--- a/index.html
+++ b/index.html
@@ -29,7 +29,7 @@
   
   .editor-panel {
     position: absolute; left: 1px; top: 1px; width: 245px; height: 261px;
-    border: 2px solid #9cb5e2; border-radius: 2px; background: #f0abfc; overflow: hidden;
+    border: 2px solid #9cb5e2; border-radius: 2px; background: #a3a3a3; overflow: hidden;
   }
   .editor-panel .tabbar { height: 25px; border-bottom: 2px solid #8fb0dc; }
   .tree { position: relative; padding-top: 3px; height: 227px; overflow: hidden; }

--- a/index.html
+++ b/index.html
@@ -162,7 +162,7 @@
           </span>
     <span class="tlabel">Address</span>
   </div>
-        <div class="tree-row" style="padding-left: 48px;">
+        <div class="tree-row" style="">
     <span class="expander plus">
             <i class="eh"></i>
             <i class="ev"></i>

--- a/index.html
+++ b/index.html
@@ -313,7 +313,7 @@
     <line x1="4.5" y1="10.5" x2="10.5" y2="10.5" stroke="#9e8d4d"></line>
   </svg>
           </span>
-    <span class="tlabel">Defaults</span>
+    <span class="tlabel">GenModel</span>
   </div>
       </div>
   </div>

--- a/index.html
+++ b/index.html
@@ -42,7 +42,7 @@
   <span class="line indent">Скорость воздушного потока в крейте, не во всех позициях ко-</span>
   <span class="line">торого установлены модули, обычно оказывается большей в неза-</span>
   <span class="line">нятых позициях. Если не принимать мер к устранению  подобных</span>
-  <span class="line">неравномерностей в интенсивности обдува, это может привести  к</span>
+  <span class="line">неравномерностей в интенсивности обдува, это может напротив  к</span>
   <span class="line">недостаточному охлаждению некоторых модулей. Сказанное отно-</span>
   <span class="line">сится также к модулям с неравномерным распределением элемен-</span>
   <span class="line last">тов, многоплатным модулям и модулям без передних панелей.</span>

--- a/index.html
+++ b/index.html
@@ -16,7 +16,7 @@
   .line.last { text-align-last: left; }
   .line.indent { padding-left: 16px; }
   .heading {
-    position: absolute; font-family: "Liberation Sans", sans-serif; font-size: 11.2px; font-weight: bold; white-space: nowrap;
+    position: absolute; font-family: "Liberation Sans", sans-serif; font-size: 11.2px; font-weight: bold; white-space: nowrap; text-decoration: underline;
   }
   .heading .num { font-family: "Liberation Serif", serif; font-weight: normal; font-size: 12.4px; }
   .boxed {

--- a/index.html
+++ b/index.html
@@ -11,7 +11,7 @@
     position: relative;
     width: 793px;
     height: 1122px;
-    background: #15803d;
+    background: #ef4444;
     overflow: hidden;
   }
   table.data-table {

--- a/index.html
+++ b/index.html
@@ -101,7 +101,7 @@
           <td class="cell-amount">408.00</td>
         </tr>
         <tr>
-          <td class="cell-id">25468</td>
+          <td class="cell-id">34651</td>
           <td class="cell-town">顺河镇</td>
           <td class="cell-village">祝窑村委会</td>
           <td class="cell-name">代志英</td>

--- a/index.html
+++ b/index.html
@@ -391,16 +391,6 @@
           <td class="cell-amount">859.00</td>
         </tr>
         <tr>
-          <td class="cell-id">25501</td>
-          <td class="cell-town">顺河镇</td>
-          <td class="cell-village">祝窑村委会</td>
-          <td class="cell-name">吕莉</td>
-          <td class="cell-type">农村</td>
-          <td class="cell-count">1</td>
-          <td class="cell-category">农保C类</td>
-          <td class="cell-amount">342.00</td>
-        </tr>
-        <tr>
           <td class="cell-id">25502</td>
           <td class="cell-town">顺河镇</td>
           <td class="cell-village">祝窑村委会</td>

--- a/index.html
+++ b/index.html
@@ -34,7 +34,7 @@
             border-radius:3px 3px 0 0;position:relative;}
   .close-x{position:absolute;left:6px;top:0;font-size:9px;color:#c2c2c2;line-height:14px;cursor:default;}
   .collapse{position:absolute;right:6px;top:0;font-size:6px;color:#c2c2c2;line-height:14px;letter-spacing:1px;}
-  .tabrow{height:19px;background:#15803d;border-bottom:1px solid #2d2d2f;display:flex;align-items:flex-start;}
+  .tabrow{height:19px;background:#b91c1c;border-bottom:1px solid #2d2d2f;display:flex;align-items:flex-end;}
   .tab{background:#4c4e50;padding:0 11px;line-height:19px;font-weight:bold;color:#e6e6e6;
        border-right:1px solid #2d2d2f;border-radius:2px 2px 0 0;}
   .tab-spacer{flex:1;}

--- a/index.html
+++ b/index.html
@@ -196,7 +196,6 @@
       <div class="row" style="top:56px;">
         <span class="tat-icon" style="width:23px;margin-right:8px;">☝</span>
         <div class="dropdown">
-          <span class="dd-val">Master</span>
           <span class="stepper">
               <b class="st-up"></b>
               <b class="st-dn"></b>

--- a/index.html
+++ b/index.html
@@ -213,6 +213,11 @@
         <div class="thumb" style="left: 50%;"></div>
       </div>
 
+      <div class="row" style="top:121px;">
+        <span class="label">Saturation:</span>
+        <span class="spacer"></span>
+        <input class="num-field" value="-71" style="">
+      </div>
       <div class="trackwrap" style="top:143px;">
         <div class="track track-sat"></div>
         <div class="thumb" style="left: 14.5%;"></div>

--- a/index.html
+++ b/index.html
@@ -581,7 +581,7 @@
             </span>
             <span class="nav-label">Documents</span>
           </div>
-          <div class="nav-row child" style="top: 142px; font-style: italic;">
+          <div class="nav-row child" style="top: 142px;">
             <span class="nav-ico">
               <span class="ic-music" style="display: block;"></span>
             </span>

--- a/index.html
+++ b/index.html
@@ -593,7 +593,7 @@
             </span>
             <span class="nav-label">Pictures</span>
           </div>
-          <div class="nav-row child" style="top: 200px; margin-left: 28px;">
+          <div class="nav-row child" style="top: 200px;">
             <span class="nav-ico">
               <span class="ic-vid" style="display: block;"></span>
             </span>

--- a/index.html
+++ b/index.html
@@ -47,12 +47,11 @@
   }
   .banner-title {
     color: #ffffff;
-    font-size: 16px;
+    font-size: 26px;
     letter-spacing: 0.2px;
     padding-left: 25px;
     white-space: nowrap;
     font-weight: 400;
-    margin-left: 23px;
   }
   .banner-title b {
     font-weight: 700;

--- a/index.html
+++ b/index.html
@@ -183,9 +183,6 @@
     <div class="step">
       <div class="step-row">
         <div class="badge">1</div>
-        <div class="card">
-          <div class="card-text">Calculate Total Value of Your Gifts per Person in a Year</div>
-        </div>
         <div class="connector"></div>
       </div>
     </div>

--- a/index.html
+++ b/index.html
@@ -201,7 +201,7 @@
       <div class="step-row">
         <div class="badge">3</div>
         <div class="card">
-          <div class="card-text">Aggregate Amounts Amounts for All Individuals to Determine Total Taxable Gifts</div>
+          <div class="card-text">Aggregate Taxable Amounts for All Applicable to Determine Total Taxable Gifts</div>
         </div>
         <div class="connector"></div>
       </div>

=======

## BRIEF
Wherever the string "text" shows up in the material, copy the line that holds it.

## ANSWER SECTION
   .line.last { text-align-last: left; }
+    position: absolute; font-family: "Liberation Sans", sans-serif; font-size: 11.2px; font-weight: bold; white-space: nowrap; text-decoration: underline;
-          <div class="card-text">Calculate Total Value of Your Gifts per Person in a Year</div>
-          <div class="card-text">Aggregate Amounts Amounts for All Individuals to Determine Total Taxable Gifts</div>
+          <div class="card-text">Aggregate Taxable Amounts for All Applicable to Determine Total Taxable Gifts</div>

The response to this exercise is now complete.